In particular, the following circumstances should be considered:

  • Listing. Companies preparing for an initial public offering typically introduce themselves to the FIN-FSA before filing a prospectus application.
    • If the prospectus concerns an initial public offering, please contact IFRS Supervision within the FIN-FSA for a review of the IFRS financial statements.
  • M&A. Mergers, demergers and other types of M&A often involve special questions regarding prospectus requirements as well as the description and schedule of the arrangement.
  • Pro forma financial information. The need to present pro forma financial information and the content of such information often involves specific questions that would be advisable to discuss with the FIN-FSA well ahead of filing a prospectus application.
  • New products. Where a new type of product in the Finnish market is concerned, we recommend that the FIN-FSA is informed well in advance so that any special characteristics associated with the nature of the product and related disclosure obligation may be reviewed and procedures concerning the product can be agreed on.

When offering securities to the public in Finland or seeking to have them listed on a stock exchange for trading, the prospectus is prepared, as a rule, in a language approved by the FIN-FSA, i.e. Finnish or Swedish.  If you have a question about deviating from the language requirements, please contact the FIN-FSA well in advance of filing a prospectus application.

A language that is customary in the sphere of international finance as referred to in regulation means English. We will assess on a case-by-case basis when it is possible to prepare the prospectus in English.

  • The FIN-FSA has agreed to the use of the English language subject to certain requirements in debt prospectuses, and in rare circumstances, share prospectuses.
  • For example, if the home country of a foreign issuer's securities is Finland, the FIN-FSA may grant approval for the preparation of the prospectus partly or wholly in English.

Apply for the FIN-FSA’s approval for the use of English at the latest at the same time when you submit the prospectus application.

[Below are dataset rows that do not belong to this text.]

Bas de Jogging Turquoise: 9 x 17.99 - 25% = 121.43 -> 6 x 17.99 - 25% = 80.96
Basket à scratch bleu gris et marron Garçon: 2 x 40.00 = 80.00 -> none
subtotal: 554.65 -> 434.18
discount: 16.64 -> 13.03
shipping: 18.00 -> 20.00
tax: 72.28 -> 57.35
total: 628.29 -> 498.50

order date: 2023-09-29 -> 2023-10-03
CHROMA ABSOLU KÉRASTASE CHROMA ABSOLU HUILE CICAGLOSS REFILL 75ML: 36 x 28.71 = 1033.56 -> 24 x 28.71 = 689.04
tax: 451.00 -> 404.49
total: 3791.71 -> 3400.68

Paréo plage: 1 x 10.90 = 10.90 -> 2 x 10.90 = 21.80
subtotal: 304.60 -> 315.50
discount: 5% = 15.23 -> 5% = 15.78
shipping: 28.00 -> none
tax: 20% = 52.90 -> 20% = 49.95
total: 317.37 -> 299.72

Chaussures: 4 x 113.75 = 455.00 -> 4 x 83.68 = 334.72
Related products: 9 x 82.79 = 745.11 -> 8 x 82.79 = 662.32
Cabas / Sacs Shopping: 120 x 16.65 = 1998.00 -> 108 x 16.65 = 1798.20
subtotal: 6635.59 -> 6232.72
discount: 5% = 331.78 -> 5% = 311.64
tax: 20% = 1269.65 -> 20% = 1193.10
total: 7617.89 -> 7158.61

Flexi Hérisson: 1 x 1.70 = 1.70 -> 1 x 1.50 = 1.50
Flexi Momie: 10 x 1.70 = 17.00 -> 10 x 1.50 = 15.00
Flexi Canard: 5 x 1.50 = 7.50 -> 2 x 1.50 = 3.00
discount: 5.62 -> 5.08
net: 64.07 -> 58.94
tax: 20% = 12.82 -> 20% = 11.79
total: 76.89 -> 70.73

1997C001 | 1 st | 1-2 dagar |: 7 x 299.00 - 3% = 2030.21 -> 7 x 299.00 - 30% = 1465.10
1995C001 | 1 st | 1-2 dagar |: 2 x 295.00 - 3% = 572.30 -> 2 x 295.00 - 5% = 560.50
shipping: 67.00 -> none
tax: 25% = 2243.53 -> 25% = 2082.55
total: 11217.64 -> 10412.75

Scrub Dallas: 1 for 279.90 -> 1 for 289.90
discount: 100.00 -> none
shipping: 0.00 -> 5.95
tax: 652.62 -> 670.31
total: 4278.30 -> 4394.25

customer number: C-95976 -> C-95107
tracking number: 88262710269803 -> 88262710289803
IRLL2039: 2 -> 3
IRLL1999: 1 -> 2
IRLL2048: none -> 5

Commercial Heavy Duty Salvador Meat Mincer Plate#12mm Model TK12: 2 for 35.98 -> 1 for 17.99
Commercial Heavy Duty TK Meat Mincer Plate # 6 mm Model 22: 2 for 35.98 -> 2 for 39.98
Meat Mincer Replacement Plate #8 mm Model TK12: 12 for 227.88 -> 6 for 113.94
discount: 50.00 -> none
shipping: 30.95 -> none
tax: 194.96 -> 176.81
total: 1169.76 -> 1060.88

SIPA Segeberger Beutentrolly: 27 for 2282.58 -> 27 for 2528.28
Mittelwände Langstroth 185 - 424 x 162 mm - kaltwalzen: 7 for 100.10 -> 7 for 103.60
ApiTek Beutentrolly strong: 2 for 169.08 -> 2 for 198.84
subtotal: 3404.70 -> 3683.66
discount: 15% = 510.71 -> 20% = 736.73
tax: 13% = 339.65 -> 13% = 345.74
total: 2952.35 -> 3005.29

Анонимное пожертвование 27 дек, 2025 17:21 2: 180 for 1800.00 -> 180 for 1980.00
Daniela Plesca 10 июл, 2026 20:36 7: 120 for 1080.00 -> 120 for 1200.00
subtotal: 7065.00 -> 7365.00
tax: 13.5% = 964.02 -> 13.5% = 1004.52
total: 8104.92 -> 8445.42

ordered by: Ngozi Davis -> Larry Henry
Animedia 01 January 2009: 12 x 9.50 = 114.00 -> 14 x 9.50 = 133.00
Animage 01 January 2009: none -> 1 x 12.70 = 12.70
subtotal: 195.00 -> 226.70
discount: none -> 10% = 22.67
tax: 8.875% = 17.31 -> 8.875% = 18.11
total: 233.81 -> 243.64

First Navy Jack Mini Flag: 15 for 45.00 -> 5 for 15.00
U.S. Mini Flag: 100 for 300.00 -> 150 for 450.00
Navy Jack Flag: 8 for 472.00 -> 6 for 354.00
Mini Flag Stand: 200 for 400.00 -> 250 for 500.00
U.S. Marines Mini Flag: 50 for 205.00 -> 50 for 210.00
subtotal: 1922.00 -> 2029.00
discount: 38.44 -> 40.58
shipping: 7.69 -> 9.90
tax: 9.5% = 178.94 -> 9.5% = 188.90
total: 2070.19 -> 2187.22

The processing period of a prospectus application is 20 working days where securities of the company are being offered to the public for the first time or a new company is being listed on the stock exchange. In other circumstances, the processing period of a prospectus application is 10 working days. The date on which the application was filed is not included in the processing time. In accordance with the Prospectus Regulation, a new 10-day processing period may be calculated from the submission of each new prospectus draft.

  • Due to the special characteristics of initial public offerings, the issuer should be prepared for a processing period of at least 20 working days, even if the issuer's securities have been previously offered to the public or the issuer's other securities than sales have been accepted for trading on a regulated market.

  • In the case of merger and demerger, we recommend that you contact the FIN-FSA well in advance to ascertain the prospectus requirements and processing period.

When agreed in advance for a justified reason, you may send a draft to the FIN-FSA before submitting the prospectus for approval. In this case, the prospectus should be explicitly identified as a draft. At this stage, the FIN-FSA’s review is primarily focused on the structure of the prospectus, the terms and conditions of the offering, and where necessary, financial information presented in the prospectus. Any preliminary commenting of a draft prospectus does not affect the actual processing time of the prospectus.

Submit to the FIN-FSA 

  1. an application
  2. a draft prospectus (at least in a Word format)
  3. cross-reference lists (in a Word format)
  4. any documents incorporated in the prospectus by reference, such as financial statements
  5. in share prospectuses, justifications of the working capital statement
  6. a power of attorney, if employing an agent who is not an attorney.

Prospectus application

Provide at least the following information in the application:

  • Statement of the purpose for which the prospectus was prepared
  • Content requirements observed in preparing the prospectus
    • Justifications for applying any lighter prospectus requirements (EU Growth prospectus, wholesale prospectus and the simplified disclosure regime for secondary issuances)
  • Other relevant matters related to the anticipated offering and prospectus
  • If you wish to have the approved prospectus notified in another EEA country, mention it
  • If you are seeking the FIN-FSA’s permission to omit a required piece of information from the prospectus (Article 18 of the Prospectus Regulation), discuss it in advance and provide justifications for the request in the application
  • If you request the FIN-FSA’s approval, for example, on the language of the prospectus, discuss it in advance and provide justifications for the request in the application
  • Contact person during prospectus inspection
  • Recipient of the approval decision
  • Billing information for the processing fee

Draft prospectus and cross-reference lists

Please submit the prospectus and cross-reference lists at least in a Word format.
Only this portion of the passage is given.